Мы уже покрикивали друг на друга, вошли в азарт спора. В душе я потирал руки.
— Выходи на дежурство завтра. С опером дежурным покатаешься сутки по происшествиям, — заявила тогда Кобра с видом победительницы. — Если хоть одно преступление вперед него раскроешь — так и быть, рассмотрю твою кандидатуру на перевод.
— Одно? Хм… Всего-то? А если два?
— Ты? Ха! Не смеши мои седины!
Я поцокал языком.
— Где ты у себя седины нашла? Тебе лет-то сколько?
— Побольше, чем тебе!
— Ладно, — проговорил я примирительно. — Завтра суббота, у меня
выходной, вот и покатаюсь с опергруппой по происшествиям. Не привык, конечно, я женщинам что-то доказывать… Ни в постели, ни в жизни. Но что теперь, раз по-другому никак. Через постель же нельзя? — подмигнул.— Охренел?
— Петросяню.
— Женщинам доказывать он не привык… — ворчала Оксана. — А у тебя баба-то хоть есть? Была хоть?
Память красна молодца промолчала.
— Ты же знаешь, я же тебя… это… любил, — честно ответил я. — Но это не помешает рабочим отношениям. Первым делом — самолеты, как говорится. Железобетонно.
— Да? Самолеты…. А твоего ли поля ягодка, самолетчик?
— Я, может, и самолётчик, но клубничку срывать люблю. Особенно с грядки под запретом.
Она фыркнула, но я заметил — губы чуть дрогнули. То ли улыбнулась, то ли поморщилась. А я сделал вид, что ничего такого не видел. Так положено, таковы уж правила этой игры.
Оксана встала, подошла к принтеру. Тот стоял громадой в углу, на низкой тумбе — старенький, но бодрый.
Она нагнулась, чтобы вытащить из лотка листок. Проделала это неторопливо. Плавно так, с выгнутой спиной, как будто не бумагу брала, а позировала.
Вот коза… Красуется.
Повернулась. Взгляд — пронизывающий, как у рентгена.
— Яровой! — прищурилась она. — Ты опять на мою задницу пялился?
— На неё все пялятся, — хмыкнул я. — Просто остальные не палятся.
Подошла.
— На вот, пиши, — хлопнула на стол передо мной листок.
— Что писать?
— Расписку. Мол, так и так, если не раскрою завтра все суточные преступления, то в розыск больше проситься не буду, и Оксану Геннадьевну донимать не стану. И на задницу ее пялиться тоже не буду. Хотя нет — последнее не пиши.
— Так-с. В смысле, все преступления? На два дела договаривались. Не всё по дежурным суткам можно раскрыть, сама знаешь. Есть дела, по которым долгоиграющие мероприятия нужно проводить, ждать результаты экспертиз и…

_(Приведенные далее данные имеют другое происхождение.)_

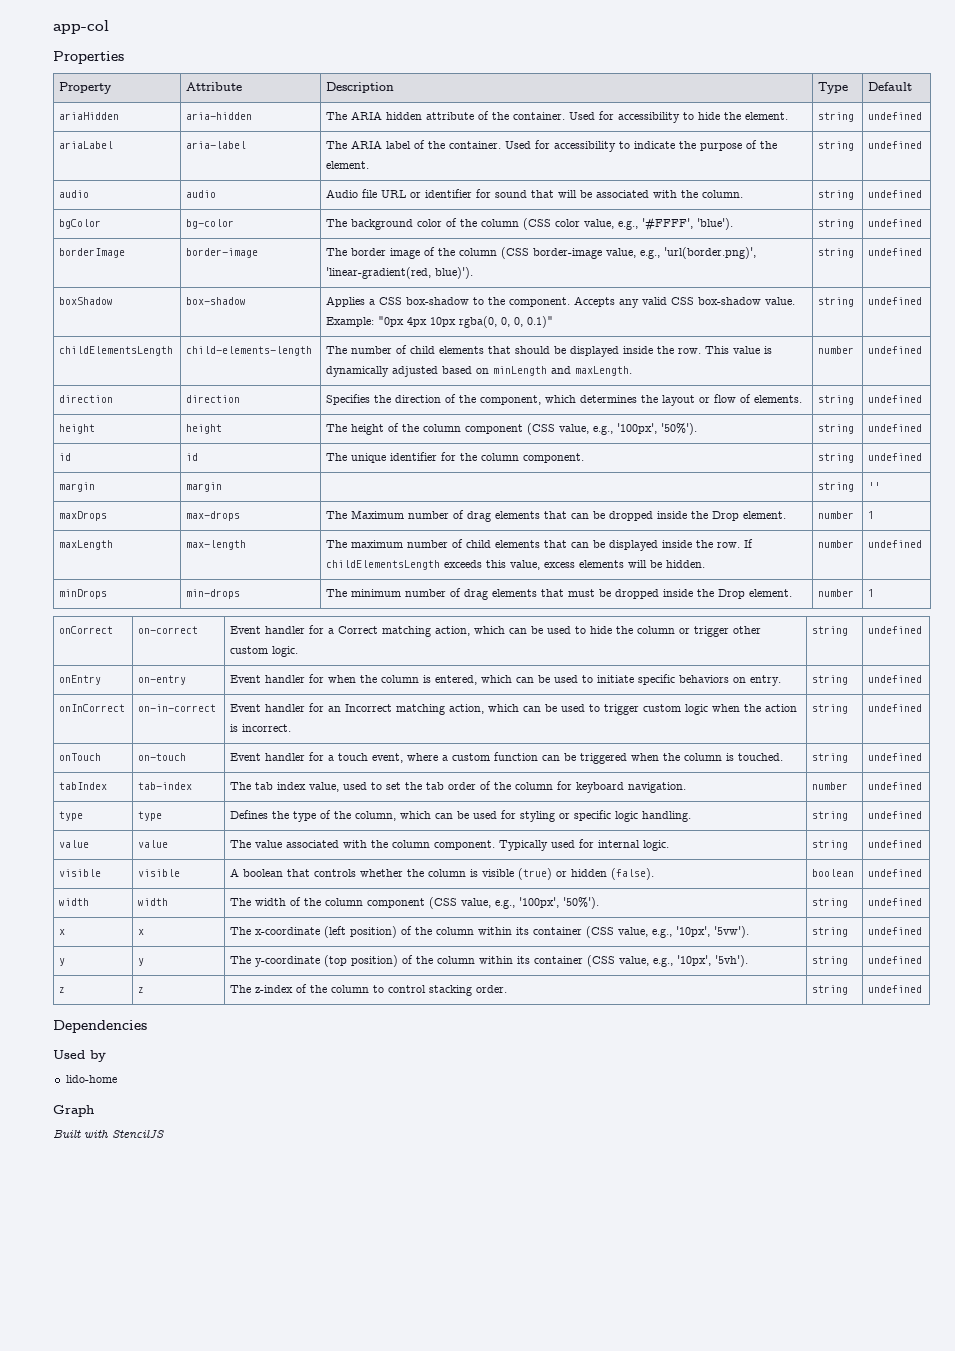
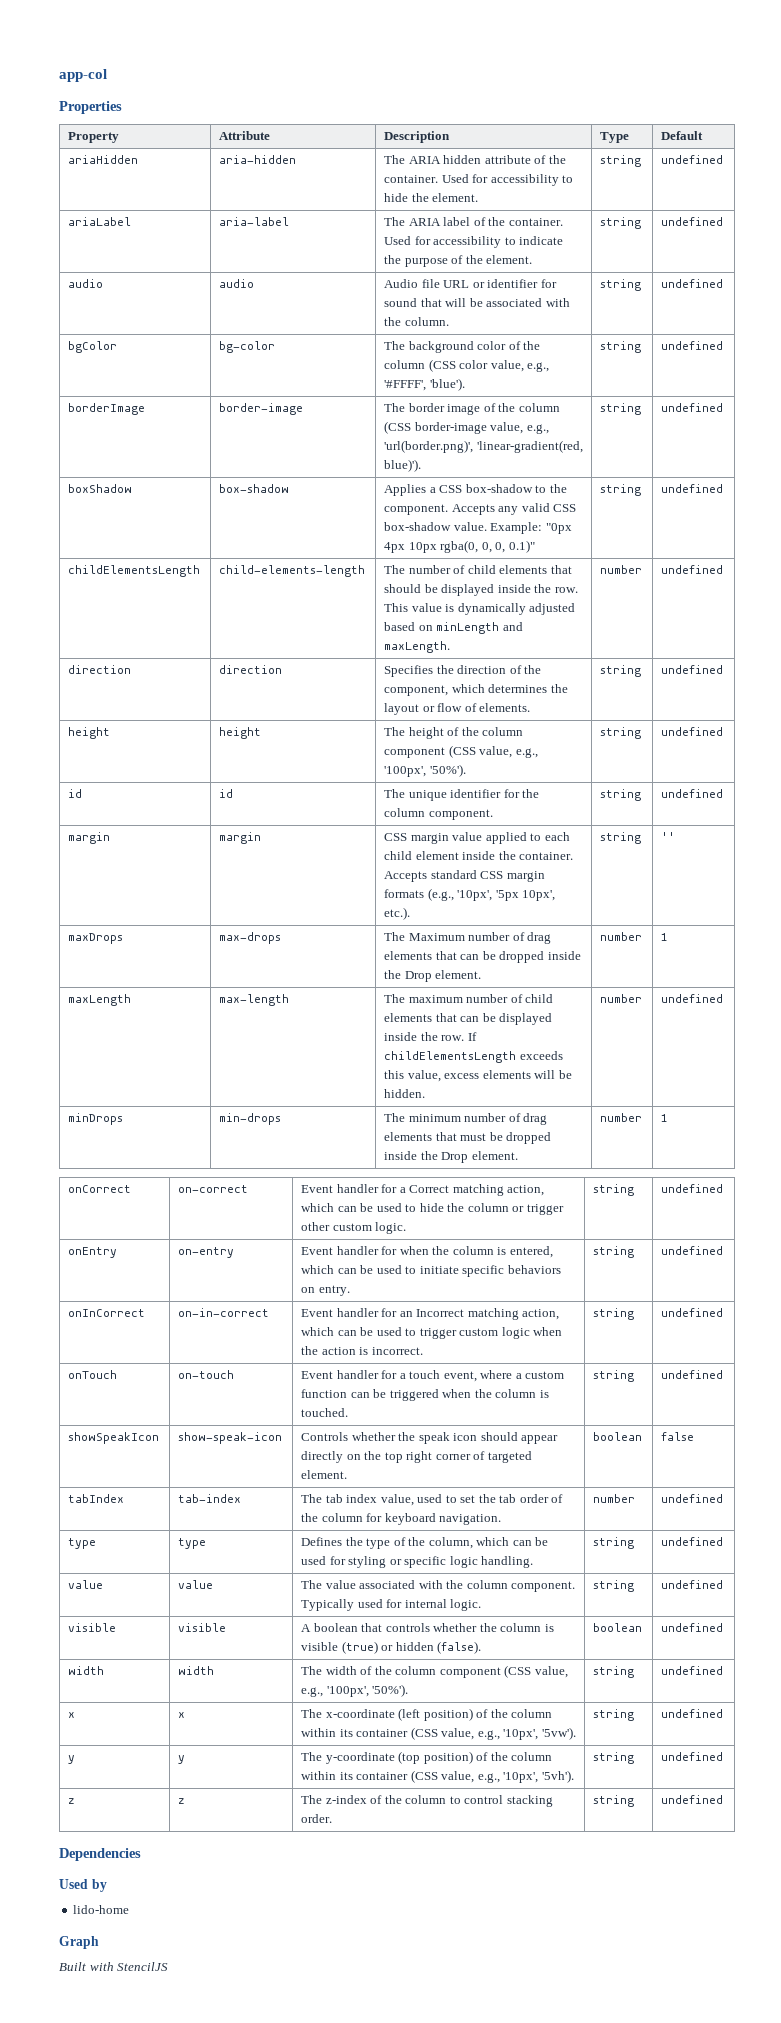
- margin | margin | | string | ''
+ margin | margin | CSS margin value applied to each child element inside the container. Accepts standard CSS margin formats (e.g., '10px', '5px 10px', etc.). | string | ''
+ showSpeakIcon | show-speak-icon | Controls whether the speak icon should appear directly on the top right corner of targeted element. | boolean | false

— Ну ни фига с-се!.. Ты откуда все это знаешь? — щурилась Кобра.
— Ну-у… я же сводку подшиваю, — слукавил я. — Статистику знаю.
— А-а, — немного разочарованно протянула Оксана, — я уж подумала, в тебя мужик настоящий вселился. Ну так что? Пиши расписку.
— Да пожалуйста. Вот, смотри! — я набросал краткий договор-пари и подвинул листок к ней. — Так сойдет?
— А где указано, что все преступления раскроешь? — вчитывалась она в строки.
— Вот, — ткнул я пальцем. — Все преступления, но только совершенные именно в дежурные сутки, тут я уточнил. А не всякое старье, которое пришли заявлять. Сама знаешь, как бывает: случается, что лодку, например, сп*здят, а терпила только через полгода обнаружит пропажу и идет в ноль-два заяву катать.
— Ну ладно, сойдет, — закивала Кобр. А потом добавила с некоторой грустью, как мне показалось: — Ну все, Яровой, ты проиграл, думал меня провести? Я завтра ответственной от руководства заступаю, тоже в отделе буду… Контролировать раскрытие. Так что обмануть не получится.